İkinci gün için her durakta inip binebileceğiniz tur otobüsleriyle gezmeyi tercih ettik. Otobüsler 10-20 dakika arası tekrar geçiyor. Siz de indiğiniz yerde vakit geçirebilir, bu arada bir sonraki durağa da yürüyebilirsiniz. İlk durağımız Tower Bridge, meşhur köprü. Yıllar boyunca bu köprü kentin iki yakasındaki trafiği birleştirmiştir. Bu köprüye, Londra Kulesi’ne (London Tower) yakınlığından dolayı “Kule Köprüsü” adı verilmiş. 1894’te kullanıma açılan bu köprü, Baskül köprü (açılıp kapanan köprü) türü köprülerin en ünlülerinden biridir.

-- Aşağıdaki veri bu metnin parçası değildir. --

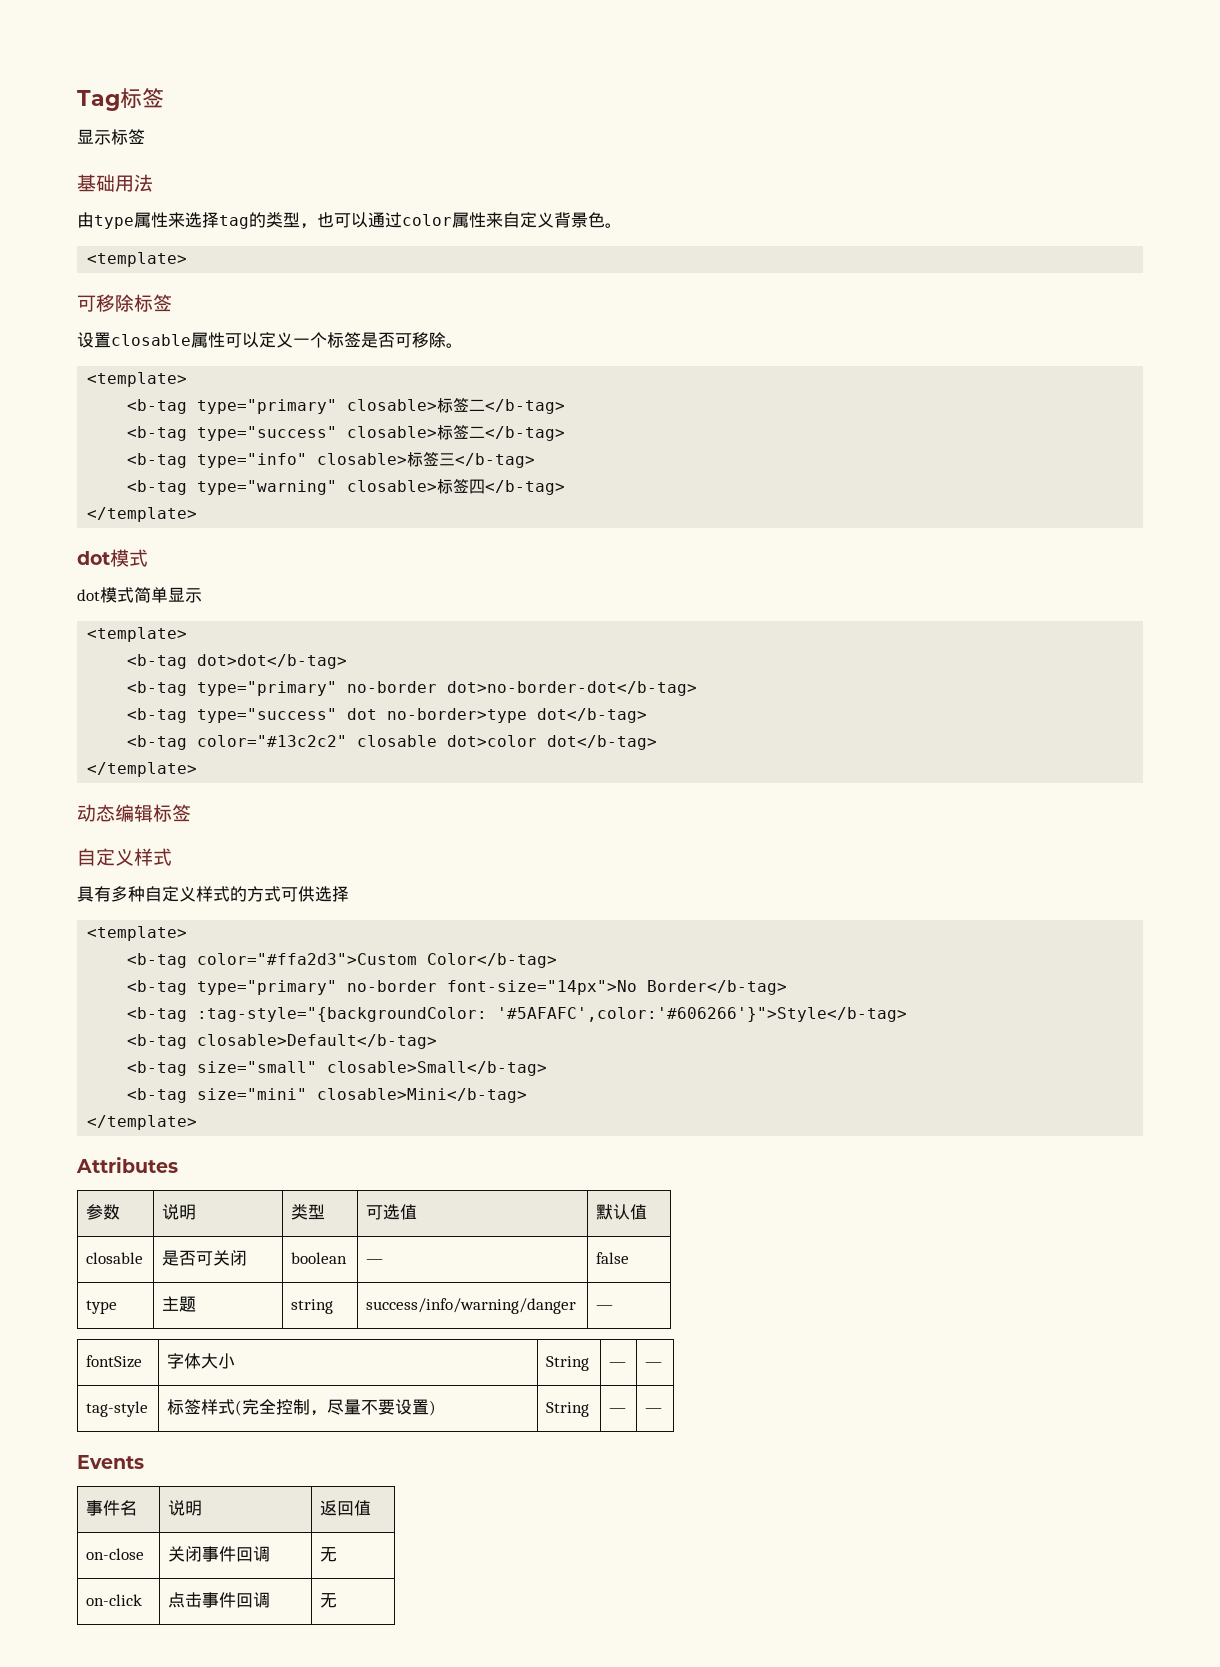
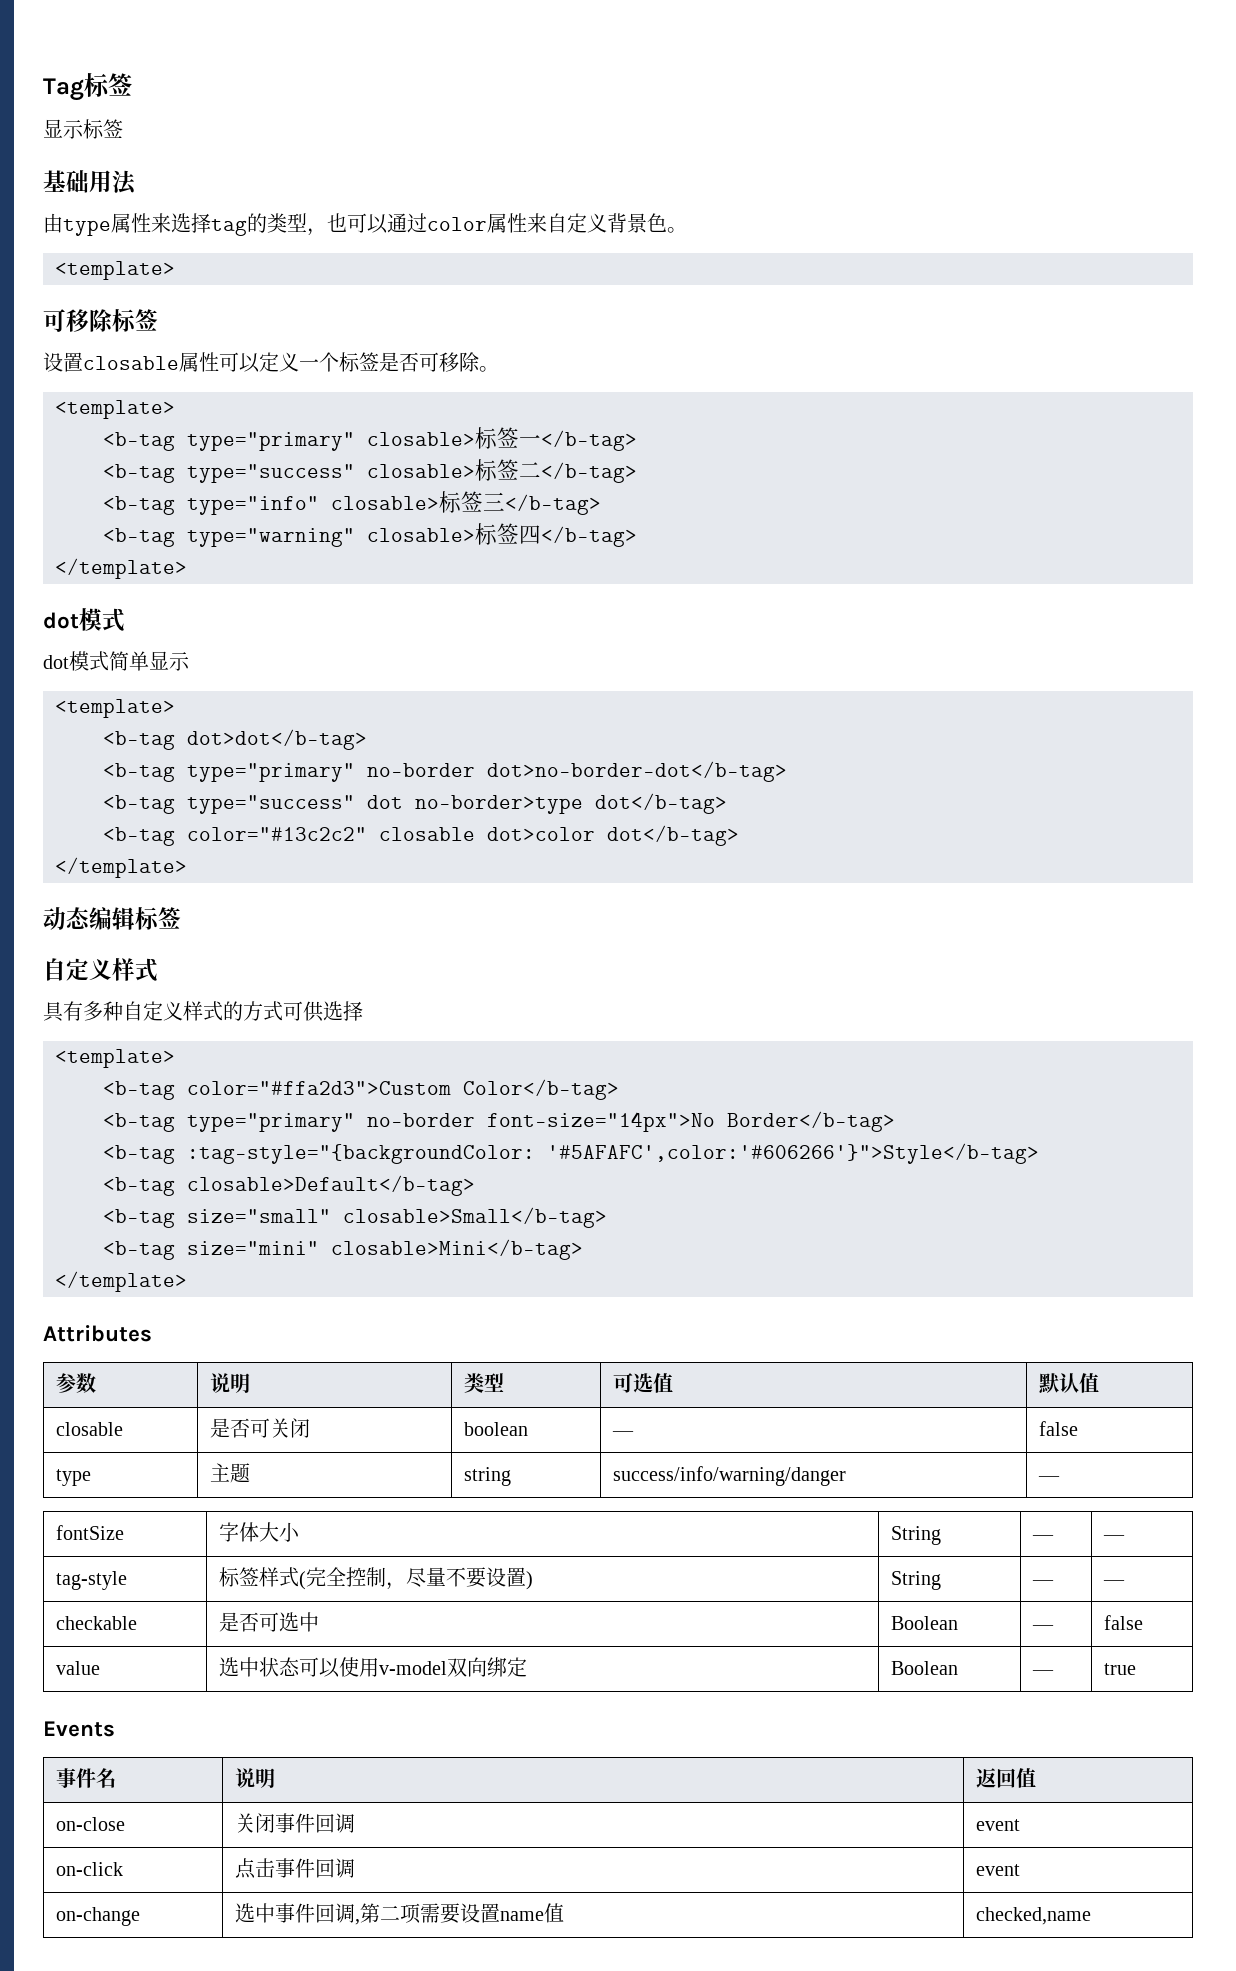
[469,399,486,411] 二 -> [519,435,541,446] 一
(663, 1410) none -> [56,1616,138,1630] [219,1612,320,1632] [891,1616,959,1630] [1032,1625,1055,1630] [1104,1615,1144,1630] [56,1661,101,1675] [219,1657,528,1678] [891,1661,959,1675] [1032,1670,1055,1675] [1104,1663,1137,1675] // checkable | 是否可选中 | Boolean | — | false // value | 选中状态可以使用v-model双向绑定 | Boolean | — | true
[320,1547,338,1562] 无 -> [976,1819,1021,1831] event
[320,1593,338,1608] 无 -> [976,1864,1021,1876] [56,1907,141,1926] [235,1903,565,1925] [976,1907,1092,1925] event // on-change | 选中事件回调,第二项需要设置name值 | checked,name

Köprü yüksek seviyedeki iki yürüyüş yolu ve aşağıdan bir araba yoluyla birbirine bağlanmış iki kuleden oluşur. Fotoğraf molasından sonra köprüden geçip, bir sonraki otobüs durağından otobüse bindik.

St. Paul Kathedrali var sırda. Buranın da şöyle bir özelliği var; “Fısıltı Galerisi”; St. Paul Kathedrali güney koridorundan ilerleyince 259 basamak tırmanarak ulaşabilirsiniz. Bu kubbenin altında olan galeri içinde ses dairesel duvar boyunca dolaşır, böylece odanın neresinde olursanız olun fısıldadığınızda birbirinizi duyabilirsiniz. Tekrar otobüsle Buckingham Sarayı’na kadar geldik. Saray önü epey kalabalık. Westminster bölgesinde yer alan saray, İngiliz Kraliyet Ailesi’nin Londra’da oturduğu saraydır. Kraliçe tarafından düzenlenen birçok resmi etkinlik ve resepsiyonlar için kullanımda olsa da, Buckingham Sarayı’ında devlet odaları, her yıl ziyaretçilere açıktır… sabah saatlerinde asker değişim töreni çok ilgi çekici oluyor, biz kaçırdık 🙁 Ve artık çocukların gitmeden önce söylediyseniz “ne zaman gideceğiz” diye sürekli soracakları Hamleys var sırada. 6 katlı kocaman bir oyuncakçı. Her katında farklı bir aktivit, farkli bir eğlence 🙂 Regent caddesinde yer alıyor. 2-3 saatimiz burada geçti.

3. günümüzü park ve bahçelere ayırdık biz. İlk otelimize de çok yakın olan Hyde Park’a gittik. Aslında Hyde Park, Londra’nın en büyük parkı değil ama en çok ziyaret edilen ve vakit geçirilen parkı. New York’un Central Parkı ile birlikte dünyada en bilinen parklarından biridir. Bu arada bitişiğindeki Kensington Bahçeleri ile birleşince de Monaco Prensliği’nden daha büyük bir yüzölçümüne sahipmiş. Parkı daha rahat gezebilmek için her kapıda bisiklet kiralama noktaları var.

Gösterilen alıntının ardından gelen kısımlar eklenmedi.